Бернард кивнул. Он видел, что это произвело на отца впечатление, хотя тот и старался не показать этого.

— Видимо, она считает такое в порядке вещей. Поч­ти сорок лет не общается с семьей, а потом думает, что стоит ей только поманить пальчиком, как все мы по­мчимся сломя голову, раз уж она оплачивает расходы. Всемогущий доллар.

— Если ты не поедешь, возможно, потом будешь жа­леть об этом.

— С чего это мне жалеть?

— Я имею в виду, если она умрет... когда она умрет, ты можешь пожалеть, что не поехал повидать ее, когда она об этом просила.

— Она не имеет права просить, — беспокойно про­бормотал мистер Уолш. — Да мне это и не по силам. Я старик. А тебе что — поезжай.

— Да я ее практически не знаю. Она ведь тебя хочет увидеть. — И необдуманно добавил: — Навещать боль­ных — это долг милосердия.

— Только не вздумай читать мне лекцию о моем религиозном долге! — вспылил старик, и на скулах у него вспыхнули красные пятна. — Уж кто-кто, только не ты.

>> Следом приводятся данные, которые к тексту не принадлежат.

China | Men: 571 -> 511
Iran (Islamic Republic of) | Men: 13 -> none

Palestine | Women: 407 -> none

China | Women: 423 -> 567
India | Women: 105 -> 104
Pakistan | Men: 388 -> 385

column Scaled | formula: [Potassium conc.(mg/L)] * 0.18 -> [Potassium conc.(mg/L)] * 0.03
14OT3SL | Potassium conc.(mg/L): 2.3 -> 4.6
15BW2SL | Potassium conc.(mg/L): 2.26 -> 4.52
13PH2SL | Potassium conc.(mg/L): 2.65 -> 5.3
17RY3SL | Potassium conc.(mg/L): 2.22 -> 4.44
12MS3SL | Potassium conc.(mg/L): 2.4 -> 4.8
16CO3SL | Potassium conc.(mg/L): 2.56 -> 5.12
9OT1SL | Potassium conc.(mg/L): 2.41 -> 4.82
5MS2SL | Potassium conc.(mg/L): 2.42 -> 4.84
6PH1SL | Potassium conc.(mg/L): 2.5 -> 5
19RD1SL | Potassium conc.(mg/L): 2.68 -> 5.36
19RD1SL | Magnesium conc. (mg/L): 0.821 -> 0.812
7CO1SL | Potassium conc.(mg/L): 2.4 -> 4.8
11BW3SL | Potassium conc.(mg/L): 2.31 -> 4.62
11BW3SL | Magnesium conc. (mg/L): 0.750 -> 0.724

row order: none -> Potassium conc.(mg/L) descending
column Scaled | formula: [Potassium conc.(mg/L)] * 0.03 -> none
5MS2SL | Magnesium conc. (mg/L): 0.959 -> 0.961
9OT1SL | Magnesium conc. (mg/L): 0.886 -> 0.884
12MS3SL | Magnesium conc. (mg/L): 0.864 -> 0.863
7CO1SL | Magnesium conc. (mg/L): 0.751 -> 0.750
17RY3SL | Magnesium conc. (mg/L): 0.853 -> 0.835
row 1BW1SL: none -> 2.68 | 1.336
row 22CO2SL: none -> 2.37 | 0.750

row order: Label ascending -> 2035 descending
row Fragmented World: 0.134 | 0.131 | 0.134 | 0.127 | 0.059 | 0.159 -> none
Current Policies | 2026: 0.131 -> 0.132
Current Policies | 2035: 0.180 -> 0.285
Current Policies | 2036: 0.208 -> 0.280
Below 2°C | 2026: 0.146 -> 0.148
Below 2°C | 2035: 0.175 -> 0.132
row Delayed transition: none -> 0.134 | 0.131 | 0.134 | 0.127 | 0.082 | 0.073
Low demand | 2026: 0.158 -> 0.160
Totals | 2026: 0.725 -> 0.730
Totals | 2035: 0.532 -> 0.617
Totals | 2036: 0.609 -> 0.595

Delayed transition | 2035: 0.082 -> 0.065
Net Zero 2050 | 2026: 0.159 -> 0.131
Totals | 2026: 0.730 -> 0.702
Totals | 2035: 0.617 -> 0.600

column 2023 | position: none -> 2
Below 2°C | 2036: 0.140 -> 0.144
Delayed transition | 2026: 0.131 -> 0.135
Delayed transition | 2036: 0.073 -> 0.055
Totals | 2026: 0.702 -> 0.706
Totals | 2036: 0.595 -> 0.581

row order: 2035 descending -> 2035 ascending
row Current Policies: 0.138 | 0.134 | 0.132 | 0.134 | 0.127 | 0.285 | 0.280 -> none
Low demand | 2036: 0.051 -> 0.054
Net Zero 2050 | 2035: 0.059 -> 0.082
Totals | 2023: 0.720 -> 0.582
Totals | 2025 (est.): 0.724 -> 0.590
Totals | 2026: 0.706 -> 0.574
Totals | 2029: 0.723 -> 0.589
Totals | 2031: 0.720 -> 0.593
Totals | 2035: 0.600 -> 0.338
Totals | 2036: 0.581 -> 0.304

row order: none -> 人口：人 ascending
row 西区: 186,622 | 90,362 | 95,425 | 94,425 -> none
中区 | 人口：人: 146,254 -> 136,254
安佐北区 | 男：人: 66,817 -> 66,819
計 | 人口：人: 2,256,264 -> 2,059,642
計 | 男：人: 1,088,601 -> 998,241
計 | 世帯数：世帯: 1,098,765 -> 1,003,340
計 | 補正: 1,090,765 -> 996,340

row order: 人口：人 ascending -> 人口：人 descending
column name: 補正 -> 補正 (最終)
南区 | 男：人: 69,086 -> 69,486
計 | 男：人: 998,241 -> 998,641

Бернард подумал, что загубил даже ту призрачную возможность уговорить отца, какая, может, у него бы­ла, тем более что через несколько минут появилась Тесса, которая приехала из своего более зеленого пригорода на границе с Кентом, с трудом скрывая, что на самом деле желает присутствовать при их разгово­ре. Из детей мистера Уолша Тесса жила к нему ближе всех (Брендан служил помощником секретаря учено­го совета в одном из северных университетов, а муж Димпны работал ветеринаром в восточной Англии) и волей-неволей общалась с ним чаще остальных. Она несла эту обязанность, облегчая ее изрядной дозой лицемерных жалоб своим братьям и сестре и умерен­ным запугиванием отца. Не успев войти, Тесса тут же принялась собирать одежду, которую, по ее мнению, требовалось постирать, провела пальцами по всем по­верхностям, чтобы раскритиковать качество уборки, и, обнюхав содержимое холодильника, бесцеремонно выбросила все, не прошедшее ее тест, в помойное вед­ро. Крупная, с широкими бедрами не один раз рожав­шей женщины, с фамильным, отцовским, носом, похо­жим на птичий клюв, и копной густых пушистых во­лос — черных, с искорками серебра, — она тяжело передвигалась по кухне, заставляя фарфор позвяки­вать на полках.

— Ну и как тебе эта идея — отправиться повидать Урсулу? — спросила она отца, к вящему изумлению Бернарда, который ожидал, что Тесса с презрением от­метет просьбу тетки. Мистер Уолш, надувшийся из-за истребления запасов его продовольствия, тоже уди­вился.

— Ты что, считаешь, мне нужно поехать?

— Я бы поехала, — сказала Тесса, — если б могла взять и бросить все, как Бернард. Я бы не отказалась от бесплатного путешествия на Гавайи.

— Вообще-то особого веселья там не предвидит­ся, — заметил Бернард. — Урсула умирает.

— Это она так говорит. Откуда ты знаешь, может, Урсула просто паникует? Ты разговаривал с ее врачом?

— Лично я — нет. Но Урсула сказала мне, что ей ос­талось жить несколько месяцев, даже с химиотерапи­ей, а она отказалась от «химии».

— Почему? — спросил мистер Уолш.

— Она сказала, что хочет умереть со своими воло­сами.

На лице мистера Уолша мелькнула холодная улыбка.

— Это в духе Урсулы, — заметил он.

— Возможно, тебе следует поехать, папа, если ты способен перенести путешествие, — сказала Тесса, кладя руку ему на плечо. — В конце концов, ты ее бли­жайший из оставшихся в живых родственников. Мо­жет быть, она хочет видеть тебя, чтобы.... уладить свои дела.